(User interface change data)
╔══

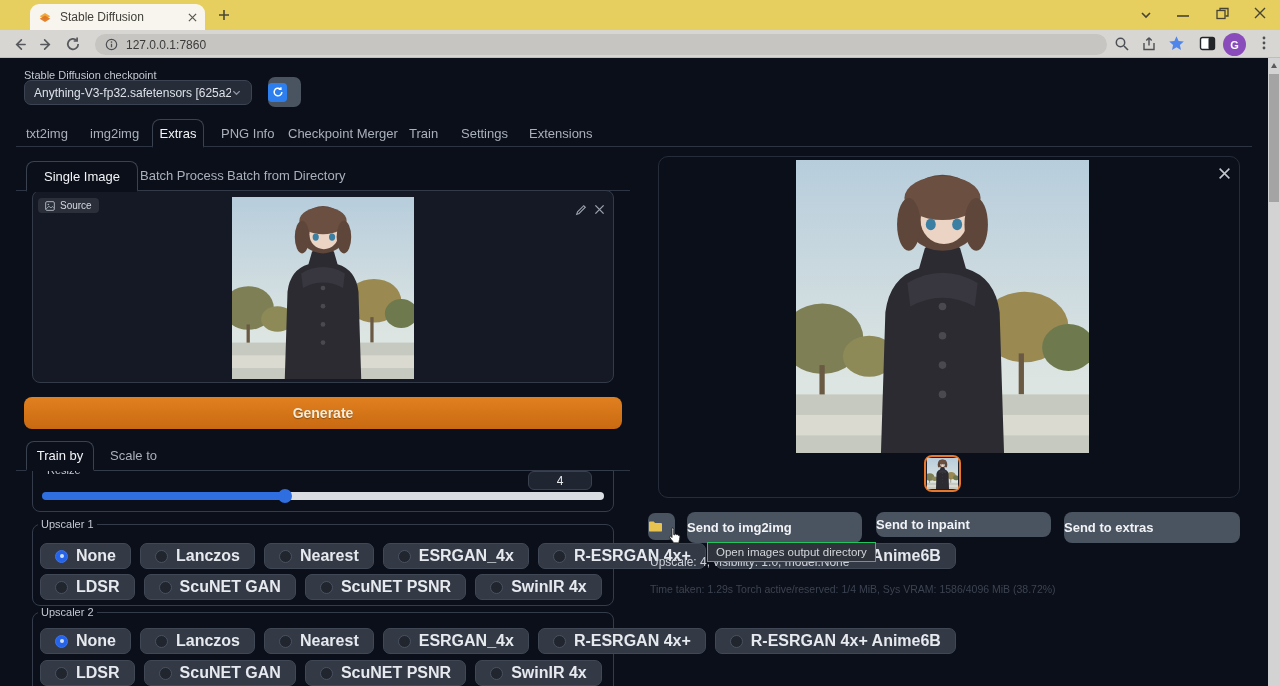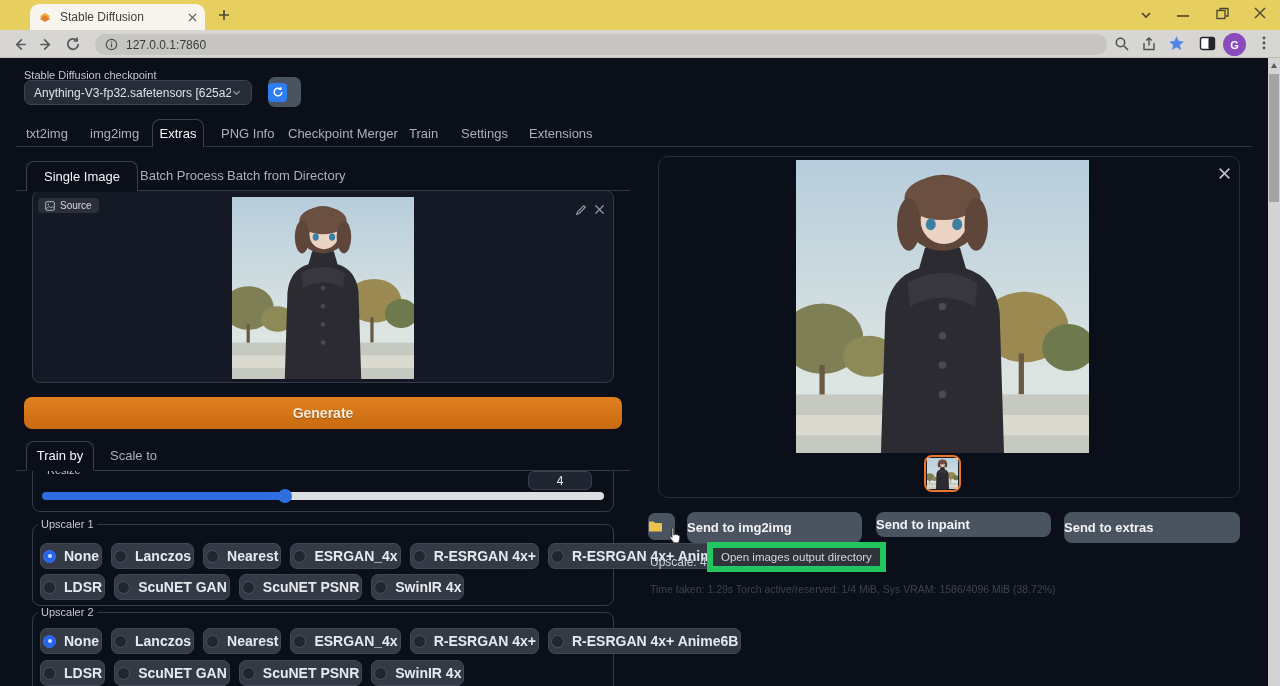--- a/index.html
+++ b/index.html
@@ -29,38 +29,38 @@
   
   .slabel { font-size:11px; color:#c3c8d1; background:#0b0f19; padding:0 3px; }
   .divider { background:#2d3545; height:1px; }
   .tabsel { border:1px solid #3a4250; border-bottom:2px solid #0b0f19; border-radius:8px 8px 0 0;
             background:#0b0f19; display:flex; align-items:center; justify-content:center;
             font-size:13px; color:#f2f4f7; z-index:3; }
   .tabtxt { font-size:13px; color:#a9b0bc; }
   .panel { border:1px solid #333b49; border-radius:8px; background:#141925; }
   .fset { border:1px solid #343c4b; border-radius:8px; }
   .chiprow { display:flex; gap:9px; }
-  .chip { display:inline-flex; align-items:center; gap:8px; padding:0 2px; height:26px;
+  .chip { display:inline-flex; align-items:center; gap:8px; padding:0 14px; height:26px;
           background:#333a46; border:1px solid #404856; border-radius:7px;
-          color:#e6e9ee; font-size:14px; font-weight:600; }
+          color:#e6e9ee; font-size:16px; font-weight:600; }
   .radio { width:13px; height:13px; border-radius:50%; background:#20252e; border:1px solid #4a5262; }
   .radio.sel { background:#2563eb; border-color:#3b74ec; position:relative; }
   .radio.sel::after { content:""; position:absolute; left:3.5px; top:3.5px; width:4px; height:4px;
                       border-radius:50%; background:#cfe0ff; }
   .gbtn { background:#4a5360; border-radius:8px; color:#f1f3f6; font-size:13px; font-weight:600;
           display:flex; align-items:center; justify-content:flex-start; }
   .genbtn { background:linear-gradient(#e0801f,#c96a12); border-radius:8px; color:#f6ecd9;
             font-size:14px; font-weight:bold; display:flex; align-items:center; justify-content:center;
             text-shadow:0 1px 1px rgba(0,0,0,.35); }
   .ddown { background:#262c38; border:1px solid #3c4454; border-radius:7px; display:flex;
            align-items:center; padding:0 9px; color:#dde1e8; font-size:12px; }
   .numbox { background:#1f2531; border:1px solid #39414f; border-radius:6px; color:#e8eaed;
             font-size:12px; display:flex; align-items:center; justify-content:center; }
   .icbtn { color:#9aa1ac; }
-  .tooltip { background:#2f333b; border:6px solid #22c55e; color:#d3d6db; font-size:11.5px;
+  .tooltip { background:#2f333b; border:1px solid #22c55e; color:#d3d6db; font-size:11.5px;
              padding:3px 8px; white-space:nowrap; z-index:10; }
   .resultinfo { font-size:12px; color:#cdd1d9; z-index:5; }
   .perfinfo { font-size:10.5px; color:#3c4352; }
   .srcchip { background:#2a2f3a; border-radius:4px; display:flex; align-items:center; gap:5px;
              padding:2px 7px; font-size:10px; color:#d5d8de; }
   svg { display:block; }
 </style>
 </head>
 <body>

╚══
╔══

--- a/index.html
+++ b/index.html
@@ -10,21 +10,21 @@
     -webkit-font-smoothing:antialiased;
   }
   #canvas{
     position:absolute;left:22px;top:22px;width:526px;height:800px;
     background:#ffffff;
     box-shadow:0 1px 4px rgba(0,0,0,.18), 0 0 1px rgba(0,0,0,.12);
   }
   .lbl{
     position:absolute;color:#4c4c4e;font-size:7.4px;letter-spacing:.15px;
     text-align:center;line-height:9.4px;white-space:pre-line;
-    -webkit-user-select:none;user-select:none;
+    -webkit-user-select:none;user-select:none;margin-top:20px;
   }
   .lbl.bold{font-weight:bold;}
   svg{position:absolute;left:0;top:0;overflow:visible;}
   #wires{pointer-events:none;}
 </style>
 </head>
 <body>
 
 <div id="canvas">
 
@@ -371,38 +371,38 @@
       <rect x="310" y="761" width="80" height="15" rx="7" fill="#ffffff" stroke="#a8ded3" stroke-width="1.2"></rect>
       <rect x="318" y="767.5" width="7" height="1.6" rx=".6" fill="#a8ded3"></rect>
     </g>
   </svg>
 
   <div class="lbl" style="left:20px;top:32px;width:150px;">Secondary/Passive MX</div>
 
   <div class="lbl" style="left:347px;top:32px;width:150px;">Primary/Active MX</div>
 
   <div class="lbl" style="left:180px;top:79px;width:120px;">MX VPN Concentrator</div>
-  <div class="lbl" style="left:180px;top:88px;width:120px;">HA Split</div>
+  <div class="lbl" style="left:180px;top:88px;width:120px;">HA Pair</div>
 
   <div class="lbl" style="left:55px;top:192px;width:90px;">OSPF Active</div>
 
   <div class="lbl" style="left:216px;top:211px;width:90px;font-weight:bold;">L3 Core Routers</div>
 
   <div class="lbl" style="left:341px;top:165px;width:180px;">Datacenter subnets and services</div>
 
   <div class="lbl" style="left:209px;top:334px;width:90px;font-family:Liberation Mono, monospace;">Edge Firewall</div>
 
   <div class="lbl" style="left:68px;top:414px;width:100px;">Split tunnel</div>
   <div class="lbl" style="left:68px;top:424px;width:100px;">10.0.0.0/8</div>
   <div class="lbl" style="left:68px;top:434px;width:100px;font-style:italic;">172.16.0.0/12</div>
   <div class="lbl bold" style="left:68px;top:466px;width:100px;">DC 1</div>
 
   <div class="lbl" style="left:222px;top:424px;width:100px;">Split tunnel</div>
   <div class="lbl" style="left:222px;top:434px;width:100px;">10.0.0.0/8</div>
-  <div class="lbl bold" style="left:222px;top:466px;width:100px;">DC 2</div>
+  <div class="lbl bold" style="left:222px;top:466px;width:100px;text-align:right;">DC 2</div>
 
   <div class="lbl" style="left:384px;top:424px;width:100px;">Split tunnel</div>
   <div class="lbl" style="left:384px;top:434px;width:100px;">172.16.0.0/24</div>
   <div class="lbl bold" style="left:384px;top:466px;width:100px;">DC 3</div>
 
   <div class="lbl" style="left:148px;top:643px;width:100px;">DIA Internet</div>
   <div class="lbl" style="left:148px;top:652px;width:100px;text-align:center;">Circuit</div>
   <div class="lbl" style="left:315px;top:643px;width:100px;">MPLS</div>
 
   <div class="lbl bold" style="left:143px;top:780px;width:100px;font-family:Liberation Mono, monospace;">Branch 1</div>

╚══

## Problem requirements:
Count how many lines in the data contain the word "tooltip". Reply with that number only.

## Exercise answer:
2